▶ [Records to process]:
******************************
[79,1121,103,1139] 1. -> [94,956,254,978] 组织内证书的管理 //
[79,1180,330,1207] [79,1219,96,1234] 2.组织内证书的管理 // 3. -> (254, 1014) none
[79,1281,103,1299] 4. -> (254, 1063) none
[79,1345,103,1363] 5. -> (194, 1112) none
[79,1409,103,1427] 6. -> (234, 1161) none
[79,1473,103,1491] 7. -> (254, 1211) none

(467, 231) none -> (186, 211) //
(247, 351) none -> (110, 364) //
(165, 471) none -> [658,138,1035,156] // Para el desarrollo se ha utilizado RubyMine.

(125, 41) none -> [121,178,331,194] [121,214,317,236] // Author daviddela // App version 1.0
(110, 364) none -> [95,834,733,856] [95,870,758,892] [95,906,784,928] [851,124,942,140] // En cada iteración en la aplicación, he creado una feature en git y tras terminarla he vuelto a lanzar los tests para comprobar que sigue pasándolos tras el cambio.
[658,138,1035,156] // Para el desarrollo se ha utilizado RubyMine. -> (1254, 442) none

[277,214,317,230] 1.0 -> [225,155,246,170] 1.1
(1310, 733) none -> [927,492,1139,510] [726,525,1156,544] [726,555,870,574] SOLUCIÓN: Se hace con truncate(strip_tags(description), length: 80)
******************************
Whatever else the listing above holds, retype exactly only the lines from the one containing "[79,1473,103,1491] 7. -> (254, 1211) none" to the one containing "(125, 41) none", both ends kept.

[79,1473,103,1491] 7. -> (254, 1211) none

(467, 231) none -> (186, 211) //
(247, 351) none -> (110, 364) //
(165, 471) none -> [658,138,1035,156] // Para el desarrollo se ha utilizado RubyMine.

(125, 41) none -> [121,178,331,194] [121,214,317,236] // Author daviddela // App version 1.0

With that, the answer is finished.